Toddlers and parents see eye-to-eye at Lincolnville City Park

Staff writer

If you are a friend or relative of Sherri Pankratz of Lincolnville, you are likely to have been recruited by her to help with grant writing or installing new equipment in the city park.

The park has seen many new additions since Pankratz was elected to the city council and became parks and recreation chairman.

The newest addition is a science-based trademark swing named Expression Swing.

It combines a toddler swing seat and adult swing seat in one unit and provides face-to-face, eye-to-eye contact between parent and child.

Pankratz said she learned about the unique swing through a relative’s online post. She researched it and decided it would be a good thing for the park.

“Parents sometimes swing children while holding them on their laps, and this would be something new and would provide more interaction, which seems to be the going thing,” she said.

She obtained the swing through a $2,500 grant from Tri-County Telephone Association.

The swing is one of many additions to the park since Pankratz has been in charge. Some, like the Fit Trail with 20 exercise stations, were funded by grants, while others were provided locally. Installation was provided by community volunteers.

Grants have funded a water fountain and new goals for the basketball court. Extra city recreation funds provided several new bouncies, including a bumblebee, ladybug, and truck.

A Boy Scout created a small bridge across a draw in the park to fulfill his Eagle Scout requirements, and Centre Girl Scouts established landscaping in the northwest corner of the park.

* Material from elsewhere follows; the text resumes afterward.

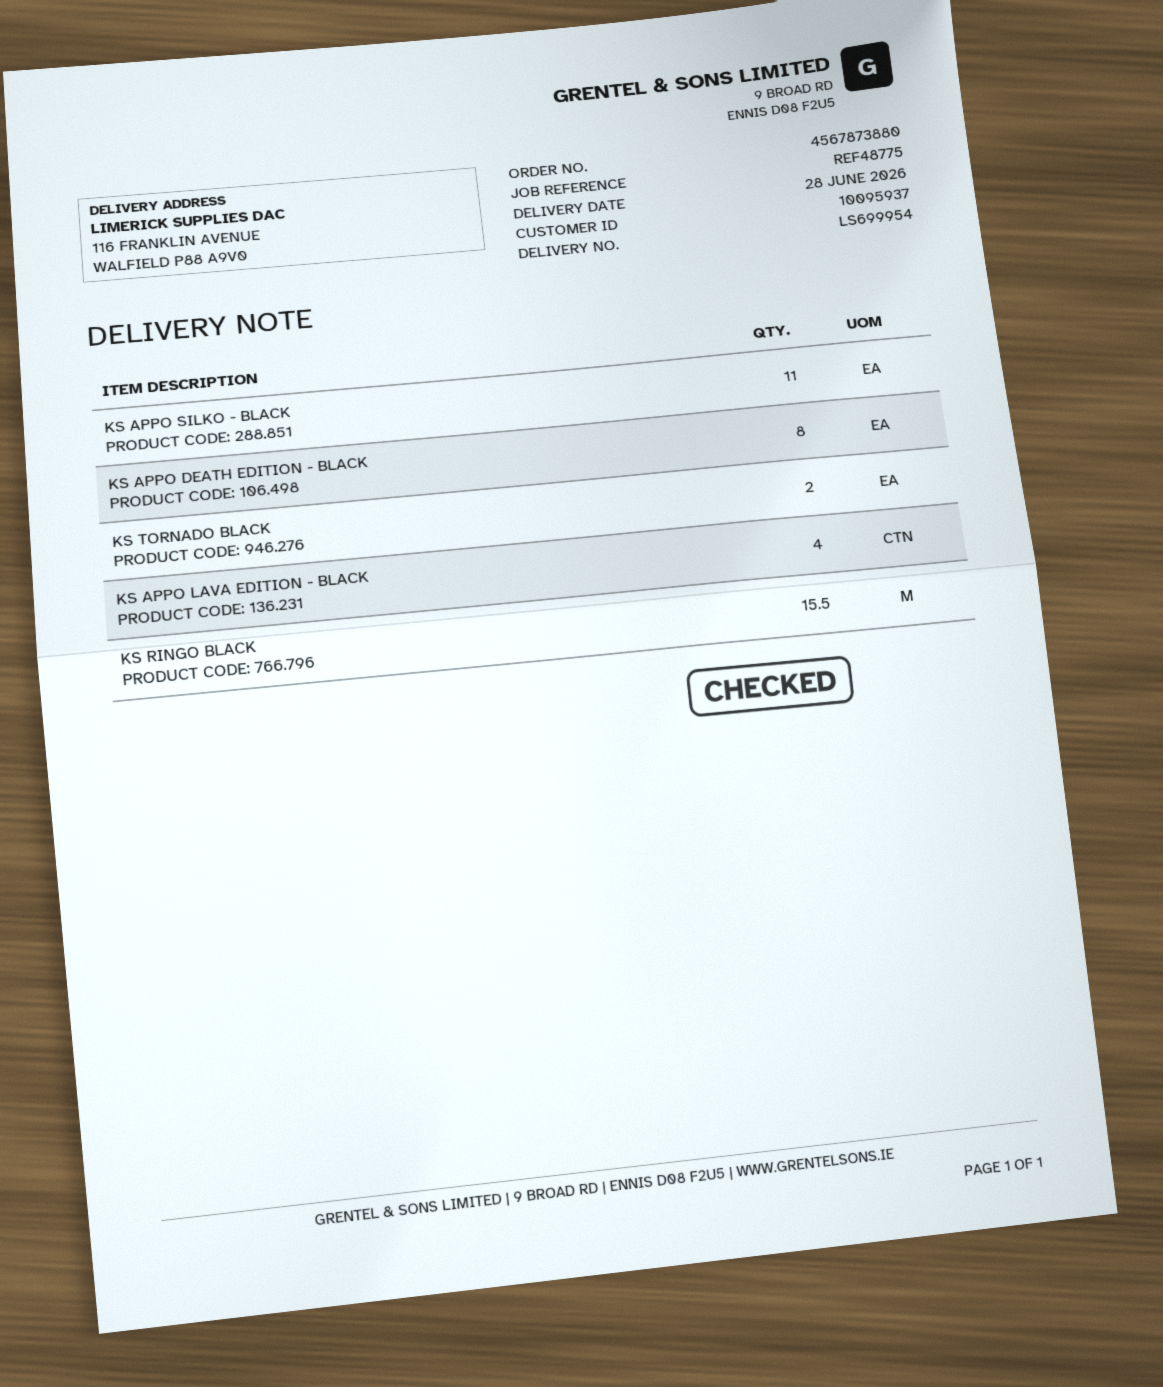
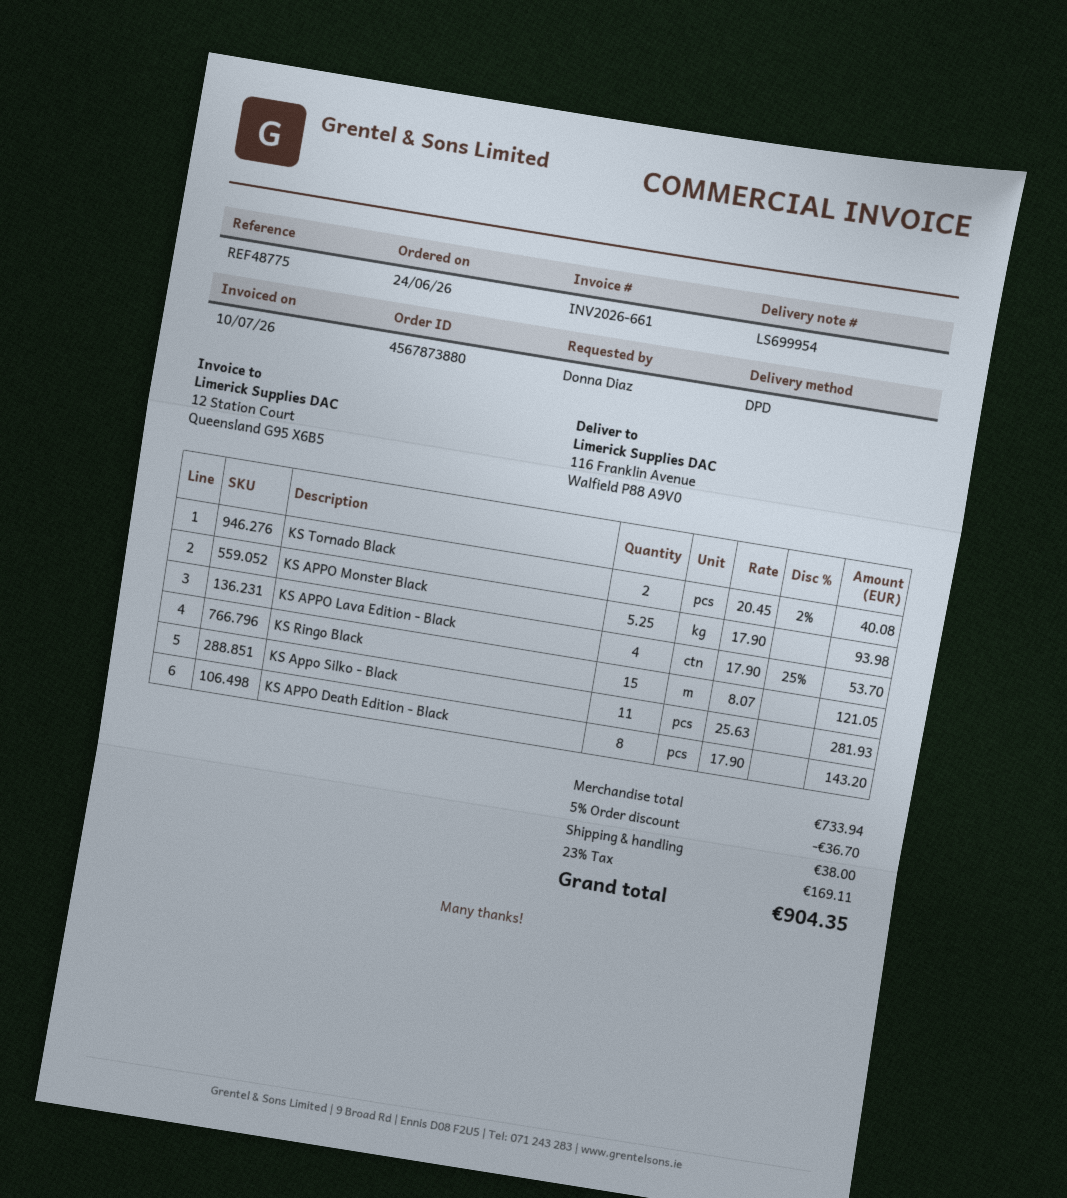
KS RINGO BLACK: 15.5 -> 15
KS APPO Monster Black: none -> 5.25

A family with Lincolnville roots provided funding for new playground equipment for children.

All of that, along with park benches, a shelter house, and an attractive community building and landscaping, has provided an inviting place for children and adults to spend time. It is the site of Lincolnville’s annual Octoberfest celebration.

Two handicap accessible picnic tables made from recycled material have been ordered and soon will be installed. They will provide space for people in wheelchairs to sit at the tables. The tables were funded by a matching grant with the city.

Pankratz said the older children in the community would like to have a big slide, but cost and liability issues have made it prohibitive so far.

“There’s money out there,” Pankratz said. “You just need to look for it and then fill out the application with the information they want.”

Her long-term dream is to see construction of a gazebo west of the community building before she leaves office.